I ran across this question on Quora (I routinely chime in on entrepreneurship-related discussions) and it intrigued me. It’s something I tend to think about as an entrepreneur, and the answer isn’t that simple.
If an entrepreneur is establishing a business during their entrepreneurial journey, a lot of times the sole driving force will be to make money. And an almost equal number of times, the end result will be a failure because that’s not the goal of entrepreneurship.
Now, I’m pretty sure you’re wondering: if money/profit isn’t the main goal of entrepreneurship, what is?
Money is not a key entrepreneurial metric
Most entrepreneurs work hard. The difference is that successful entrepreneurs work hard for the cause/idea of creating something out of nothing and adding value, not personal gain. They use all the tools at their disposal to make it happen: partners, investors, technology, and everyone else whose understanding of a business’ specific needs is beneficial. The end goal should always be to take the concept of business and execute the idea to get a bonafide company. Along the way, there will come a time to monetize the venture but the core objective will always be to create something and make a positive difference in people’s lives.

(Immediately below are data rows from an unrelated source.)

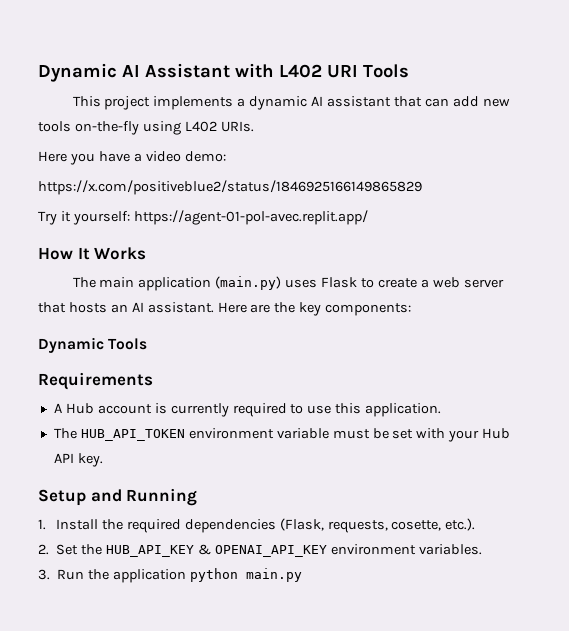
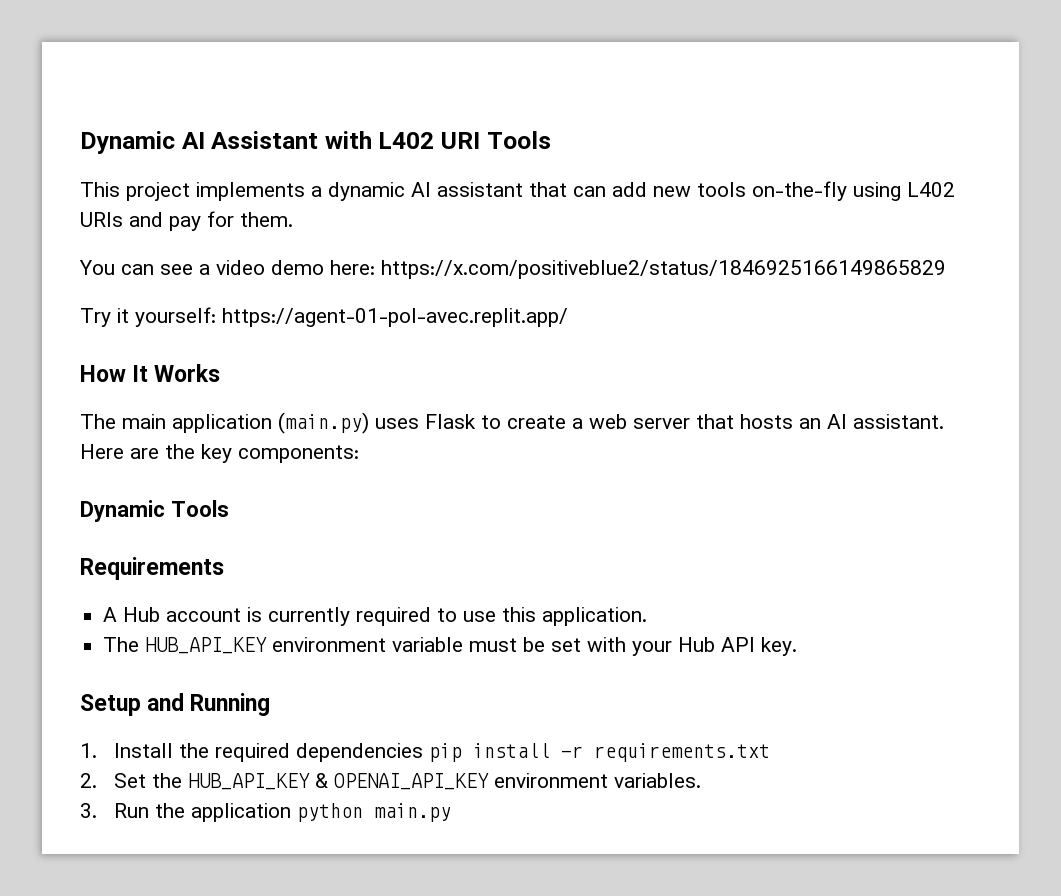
- This project implements a dynamic AI assistant that can add new tools on-the-fly using L402 URIs.
- Here you have a video demo:
- https://x.com/positiveblue2/status/1846925166149865829
+ This project implements a dynamic AI assistant that can add new tools on-the-fly using L402 URIs and pay for them.
+ You can see a video demo here: https://x.com/positiveblue2/status/1846925166149865829
- The HUB_API_TOKEN environment variable must be set with your Hub API key.
+ The HUB_API_KEY environment variable must be set with your Hub API key.
- 1. Install the required dependencies (Flask, requests, cosette, etc.).
+ 1. Install the required dependencies pip install -r requirements.txt

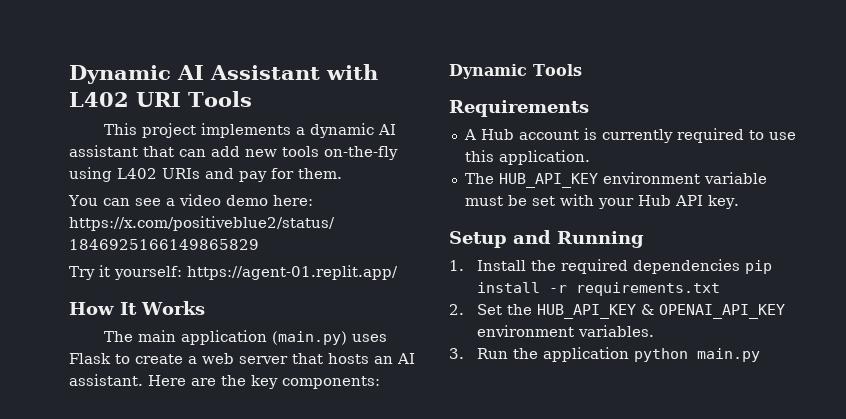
- Try it yourself: https://agent-01-pol-avec.replit.app/
+ Try it yourself: https://agent-01.replit.app/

As an entrepreneur, you first need to understand what type of business you have on your hands, and what constitutes success to you (i.e. the phase where you can define your business as a successful one). That’s why entrepreneurs shouldn’t work hard for their money – they should work hard for their venture and use the money as a means to an end. Money is the byproduct of success.
It’s a repeated misconception that money is an entrepreneur’s key metric for success. It’s not and it shouldn’t be. Plus, money is fairly subjective: what could be a lot of money for me might not be for you or your partners, and so on. Once you accumulate ‘enough’ of it, then it absolutely should start working for you, usually by investing it in stocks, real estate, business, and whatever else you can within the limits of your money. It’s what successful and smart entrepreneurs do.
This is where the entrepreneurial mindset comes into play and why every person should have it. There is a stark difference between someone who is earning a lot of money and someone who aims to be/is an entrepreneur. I know plenty of people who have earned enough money to sustain a comfortable lifestyle, yet their established mindset is fixed. Their attitudes and way of thinking largely preside over the results they achieve. In entrepreneurial terms, that translates to being deprived of many things: learning many new skills, breaking the rules, the freedom to do things, and ultimately – business success based on their own opinions and ideas.
In the entrepreneurial world, money doesn’t come into the equation that often because the execution is different. We think about it, sure, but it’s not the central focus. We aim to solve a problem, change how people do business and/or live, as well as perceive and understand things. It’s a very thin line between achieving financial stability and working hard to be rich, and understandably so as there are numerous commonalities. I’d like to think it’s more of a personal choice – you are in no way bound to chase money the way businesses do.
The question is fundamentally wrong
Ultimately, the question “do entrepreneurs work hard for the money or does their money work hard for them” isn’t the question we should be asking. I love the sentiment of it because it opens up multiple ways to approach it, and yet it’s a bit of a paradox. Being an entrepreneurial cog in a business machine inevitably leads to making a profit. There is nothing wrong with that, especially if your idea of entrepreneurship is along the lines of self-employment. Whether money is the core reason why you do it is nobody’s concern but yours.
I believe entrepreneurs shouldn’t think solely about money for a few reasons. For starters, the odds are against you. Being different business-wise from the vast majority is hard, and there’s no guarantee whether your company will make it or not. You take the leap and follow it through, trusting that your idea, passion, and execution will come out top in the end. Sadly, many don’t.
Also, there are easier ways to make money if you’re a talented person. But to make a lot of money, become successful by building your own company – there is only a limited pool of knowledge from which you can feed upon and a few ways to make it a reality.
In fact, the notion of entrepreneurs working hard for money goes against the entire entrepreneurial mindset. If you want to make money, why would you ever give out a percentage of the ownership you have? You wouldn’t but you’d also be defeating one of the major purposes of being an entrepreneur: to innovate and deliver. It’s more important to materialize an idea than it is to have a certain stake of ownership in the company.
By nature, businesses exist to make money. They create value for their customers and from that standpoint, it may be difficult to discern the true intention or goal of an entrepreneur. For true entrepreneurs though, the possibility of freedom means going beyond emphasizing the maximization of financial returns and chasing other non-financial values, adding some sort of life-defining meaning to it all, even if it means less money.
That’s why I previously mentioned ‘enough’ money – an amount that will not affect your lifestyle but at the same time will allow you to go for the next opportunity or project. It’s an abstract notion with practical application, and once you identify it, it’ll be easier to confront the opportunities with greater confidence and make decisions that will lead to a greater level of success. It’s a long and demanding journey but it’s totally worth it.